### Problem statement
Your copy of the listing must be exact and must hold no images.

··· Given data ···

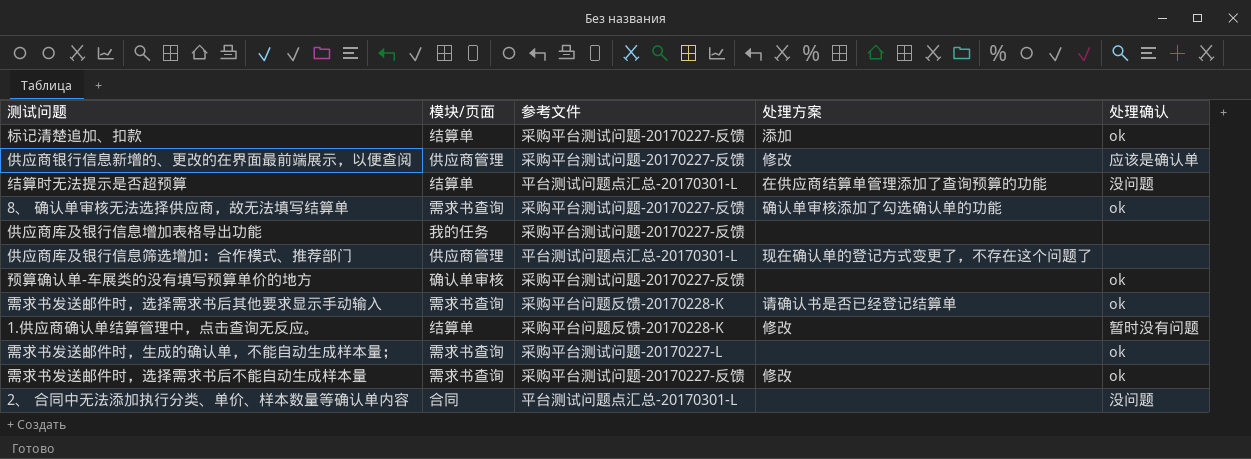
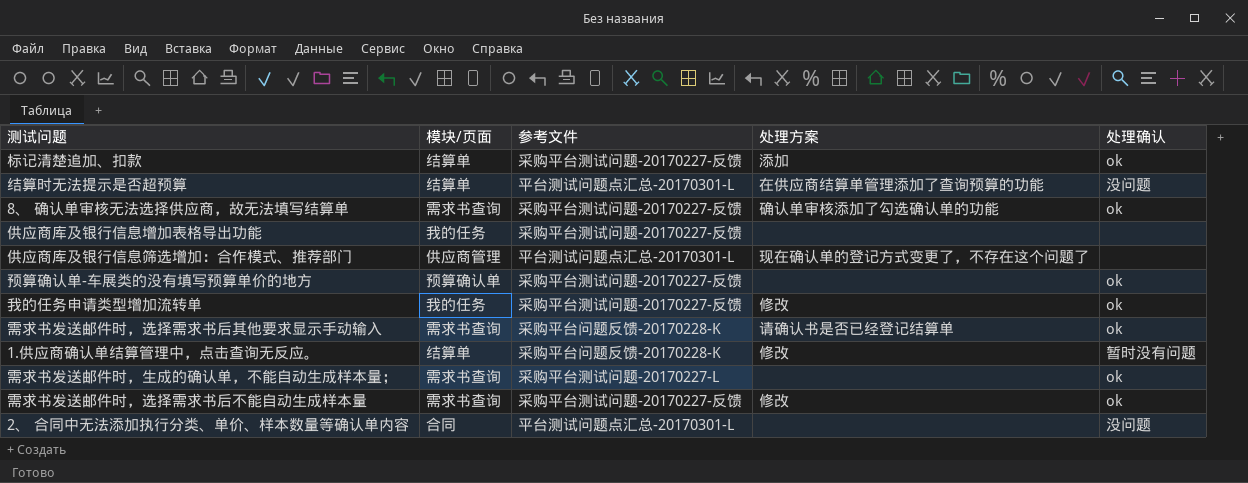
row 供应商银行信息新增的、更改的在界面最前端展示，以便查阅: 供应商管理 | 采购平台测试问题-20170227-反馈 | 修改 | 应该是确认单 -> none
预算确认单-车展类的没有填写预算单价的地方 | 模块/页面: 确认单审核 -> 预算确认单
row 我的任务申请类型增加流转单: none -> 我的任务 | 采购平台测试问题-20170227-反馈 | 修改 | ok

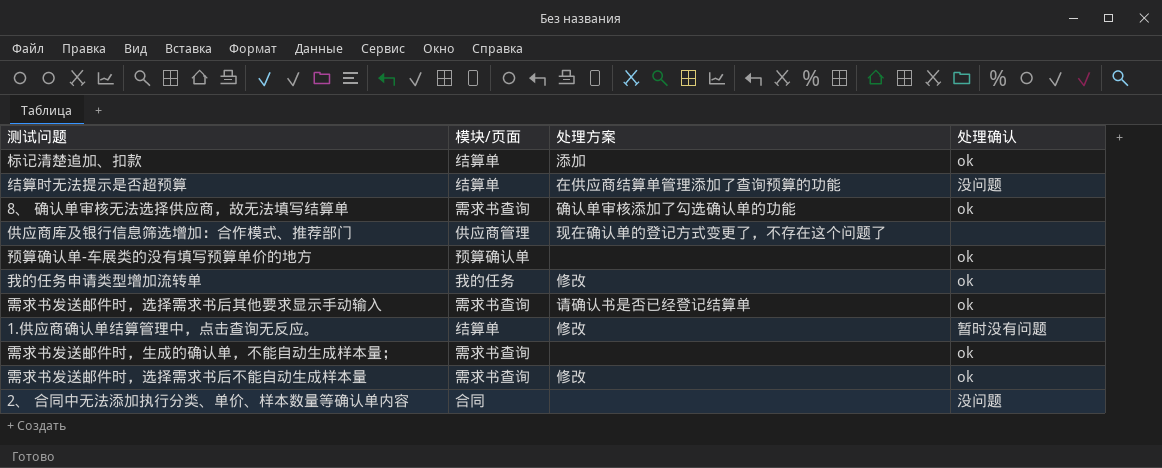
column 参考文件 | position: 3 -> none
row 供应商库及银行信息增加表格导出功能: 我的任务 | 采购平台测试问题-20170227-反馈 | none | none -> none

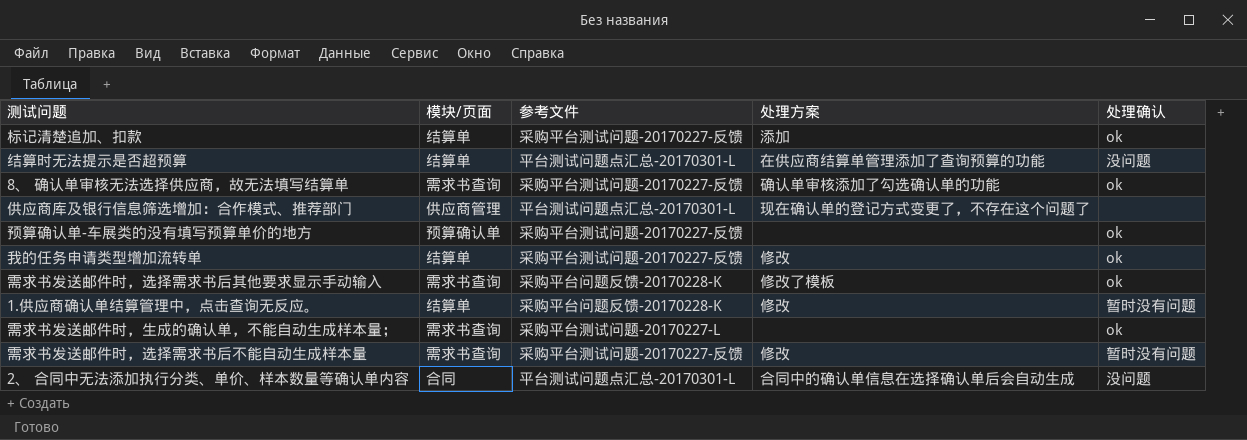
column 参考文件 | position: none -> 3
我的任务申请类型增加流转单 | 模块/页面: 我的任务 -> 结算单
需求书发送邮件时，选择需求书后其他要求显示手动输入 | 处理方案: 请确认书是否已经登记结算单 -> 修改了模板
需求书发送邮件时，选择需求书后不能自动生成样本量 | 处理确认: ok -> 暂时没有问题
2、 合同中无法添加执行分类、单价、样本数量等确认单内容 | 处理方案: none -> 合同中的确认单信息在选择确认单后会自动生成

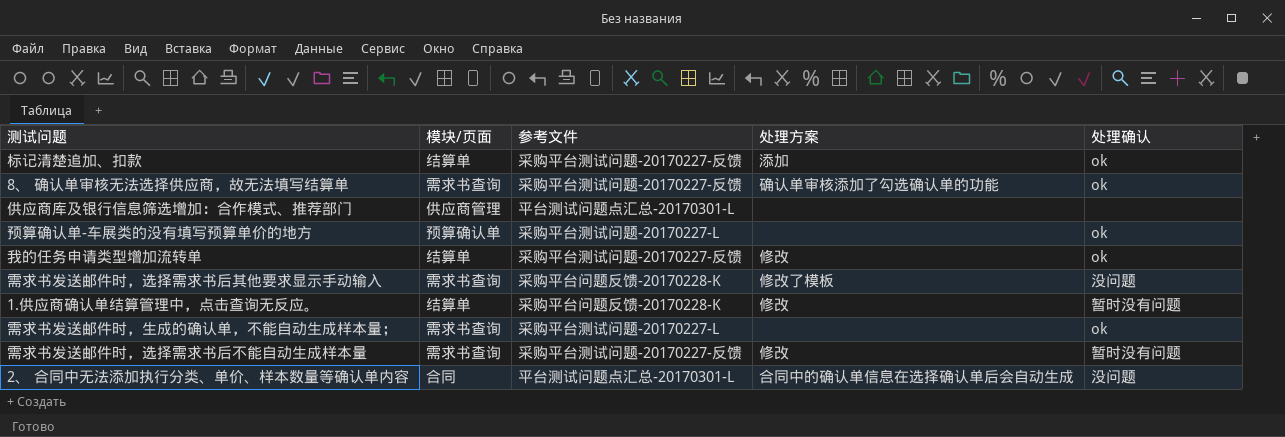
row 结算时无法提示是否超预算: 结算单 | 平台测试问题点汇总-20170301-L | 在供应商结算单管理添加了查询预算的功能 | 没问题 -> none
供应商库及银行信息筛选增加：合作模式、推荐部门 | 处理方案: 现在确认单的登记方式变更了，不存在这个问题了 -> none
预算确认单-车展类的没有填写预算单价的地方 | 参考文件: 采购平台测试问题-20170227-反馈 -> 采购平台测试问题-20170227-L
需求书发送邮件时，选择需求书后其他要求显示手动输入 | 处理确认: ok -> 没问题

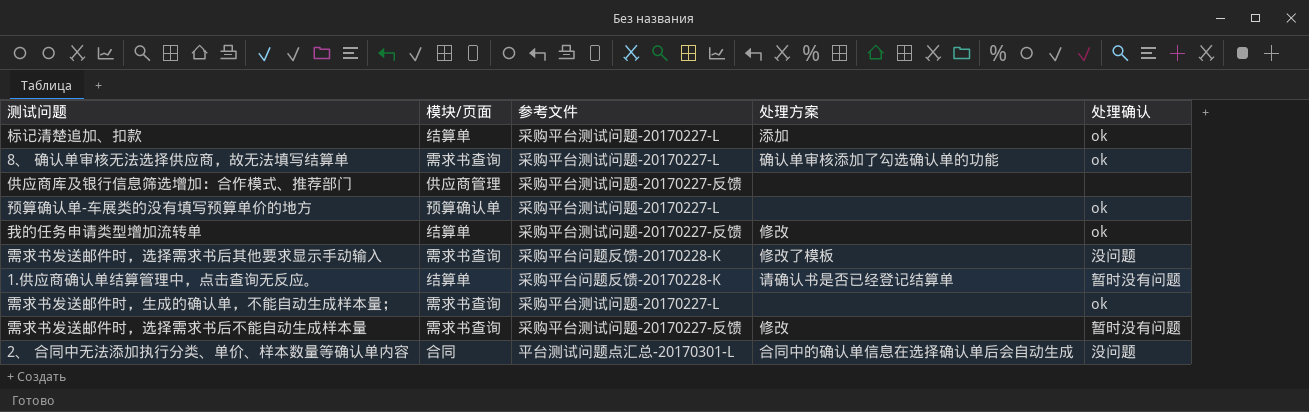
标记清楚追加、扣款 | 参考文件: 采购平台测试问题-20170227-反馈 -> 采购平台测试问题-20170227-L
8、 确认单审核无法选择供应商，故无法填写结算单 | 参考文件: 采购平台测试问题-20170227-反馈 -> 采购平台测试问题-20170227-L
供应商库及银行信息筛选增加：合作模式、推荐部门 | 参考文件: 平台测试问题点汇总-20170301-L -> 采购平台测试问题-20170227-反馈
1.供应商确认单结算管理中，点击查询无反应。 | 处理方案: 修改 -> 请确认书是否已经登记结算单

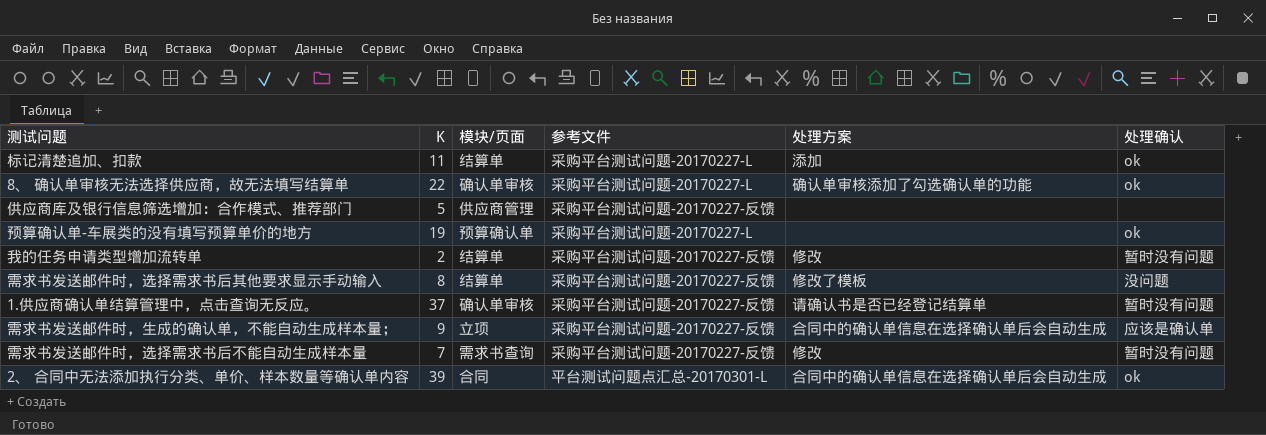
column K | position: none -> 2
8、 确认单审核无法选择供应商，故无法填写结算单 | 模块/页面: 需求书查询 -> 确认单审核
我的任务申请类型增加流转单 | 处理确认: ok -> 暂时没有问题
需求书发送邮件时，选择需求书后其他要求显示手动输入 | 模块/页面: 需求书查询 -> 结算单
需求书发送邮件时，选择需求书后其他要求显示手动输入 | 参考文件: 采购平台问题反馈-20170228-K -> 采购平台测试问题-20170227-反馈
1.供应商确认单结算管理中，点击查询无反应。 | 模块/页面: 结算单 -> 确认单审核
1.供应商确认单结算管理中，点击查询无反应。 | 参考文件: 采购平台问题反馈-20170228-K -> 采购平台测试问题-20170227-反馈
需求书发送邮件时，生成的确认单，不能自动生成样本量； | 模块/页面: 需求书查询 -> 立项
需求书发送邮件时，生成的确认单，不能自动生成样本量； | 参考文件: 采购平台测试问题-20170227-L -> 采购平台测试问题-20170227-反馈
需求书发送邮件时，生成的确认单，不能自动生成样本量； | 处理方案: none -> 合同中的确认单信息在选择确认单后会自动生成
需求书发送邮件时，生成的确认单，不能自动生成样本量； | 处理确认: ok -> 应该是确认单
2、 合同中无法添加执行分类、单价、样本数量等确认单内容 | 处理确认: 没问题 -> ok

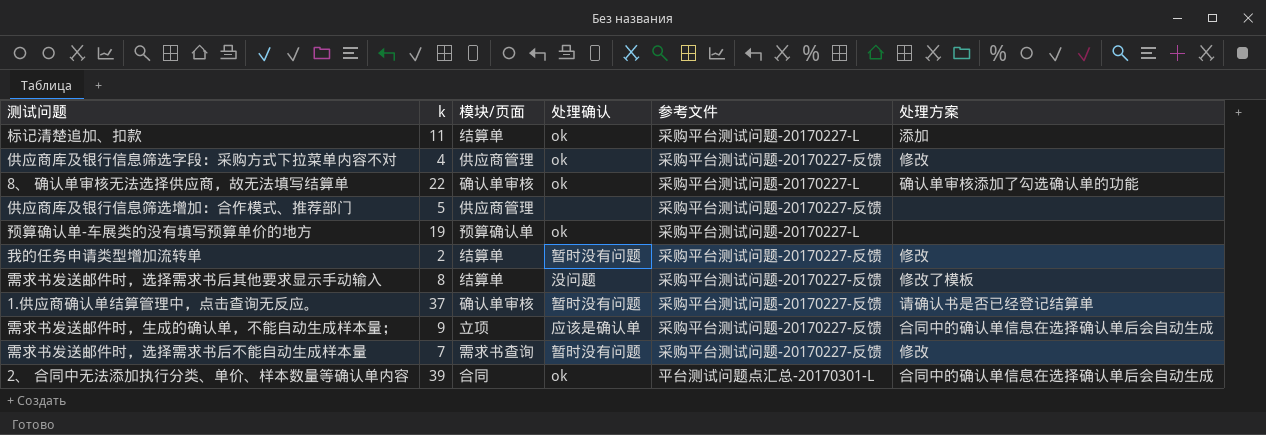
column name: K -> k
column 处理确认 | position: 6 -> 4
row 供应商库及银行信息筛选字段：采购方式下拉菜单内容不对: none -> 4 | 供应商管理 | ok | 采购平台测试问题-20170227-反馈 | 修改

···

### Response for this exercise
row 供应商银行信息新增的、更改的在界面最前端展示，以便查阅: 供应商管理 | 采购平台测试问题-20170227-反馈 | 修改 | 应该是确认单 -> none
预算确认单-车展类的没有填写预算单价的地方 | 模块/页面: 确认单审核 -> 预算确认单
row 我的任务申请类型增加流转单: none -> 我的任务 | 采购平台测试问题-20170227-反馈 | 修改 | ok

column 参考文件 | position: 3 -> none
row 供应商库及银行信息增加表格导出功能: 我的任务 | 采购平台测试问题-20170227-反馈 | none | none -> none

column 参考文件 | position: none -> 3
我的任务申请类型增加流转单 | 模块/页面: 我的任务 -> 结算单
需求书发送邮件时，选择需求书后其他要求显示手动输入 | 处理方案: 请确认书是否已经登记结算单 -> 修改了模板
需求书发送邮件时，选择需求书后不能自动生成样本量 | 处理确认: ok -> 暂时没有问题
2、 合同中无法添加执行分类、单价、样本数量等确认单内容 | 处理方案: none -> 合同中的确认单信息在选择确认单后会自动生成

row 结算时无法提示是否超预算: 结算单 | 平台测试问题点汇总-20170301-L | 在供应商结算单管理添加了查询预算的功能 | 没问题 -> none
供应商库及银行信息筛选增加：合作模式、推荐部门 | 处理方案: 现在确认单的登记方式变更了，不存在这个问题了 -> none
预算确认单-车展类的没有填写预算单价的地方 | 参考文件: 采购平台测试问题-20170227-反馈 -> 采购平台测试问题-20170227-L
需求书发送邮件时，选择需求书后其他要求显示手动输入 | 处理确认: ok -> 没问题

标记清楚追加、扣款 | 参考文件: 采购平台测试问题-20170227-反馈 -> 采购平台测试问题-20170227-L
8、 确认单审核无法选择供应商，故无法填写结算单 | 参考文件: 采购平台测试问题-20170227-反馈 -> 采购平台测试问题-20170227-L
供应商库及银行信息筛选增加：合作模式、推荐部门 | 参考文件: 平台测试问题点汇总-20170301-L -> 采购平台测试问题-20170227-反馈
1.供应商确认单结算管理中，点击查询无反应。 | 处理方案: 修改 -> 请确认书是否已经登记结算单

column K | position: none -> 2
8、 确认单审核无法选择供应商，故无法填写结算单 | 模块/页面: 需求书查询 -> 确认单审核
我的任务申请类型增加流转单 | 处理确认: ok -> 暂时没有问题
需求书发送邮件时，选择需求书后其他要求显示手动输入 | 模块/页面: 需求书查询 -> 结算单
需求书发送邮件时，选择需求书后其他要求显示手动输入 | 参考文件: 采购平台问题反馈-20170228-K -> 采购平台测试问题-20170227-反馈
1.供应商确认单结算管理中，点击查询无反应。 | 模块/页面: 结算单 -> 确认单审核
1.供应商确认单结算管理中，点击查询无反应。 | 参考文件: 采购平台问题反馈-20170228-K -> 采购平台测试问题-20170227-反馈
需求书发送邮件时，生成的确认单，不能自动生成样本量； | 模块/页面: 需求书查询 -> 立项
需求书发送邮件时，生成的确认单，不能自动生成样本量； | 参考文件: 采购平台测试问题-20170227-L -> 采购平台测试问题-20170227-反馈
需求书发送邮件时，生成的确认单，不能自动生成样本量； | 处理方案: none -> 合同中的确认单信息在选择确认单后会自动生成
需求书发送邮件时，生成的确认单，不能自动生成样本量； | 处理确认: ok -> 应该是确认单
2、 合同中无法添加执行分类、单价、样本数量等确认单内容 | 处理确认: 没问题 -> ok

column name: K -> k
column 处理确认 | position: 6 -> 4
row 供应商库及银行信息筛选字段：采购方式下拉菜单内容不对: none -> 4 | 供应商管理 | ok | 采购平台测试问题-20170227-反馈 | 修改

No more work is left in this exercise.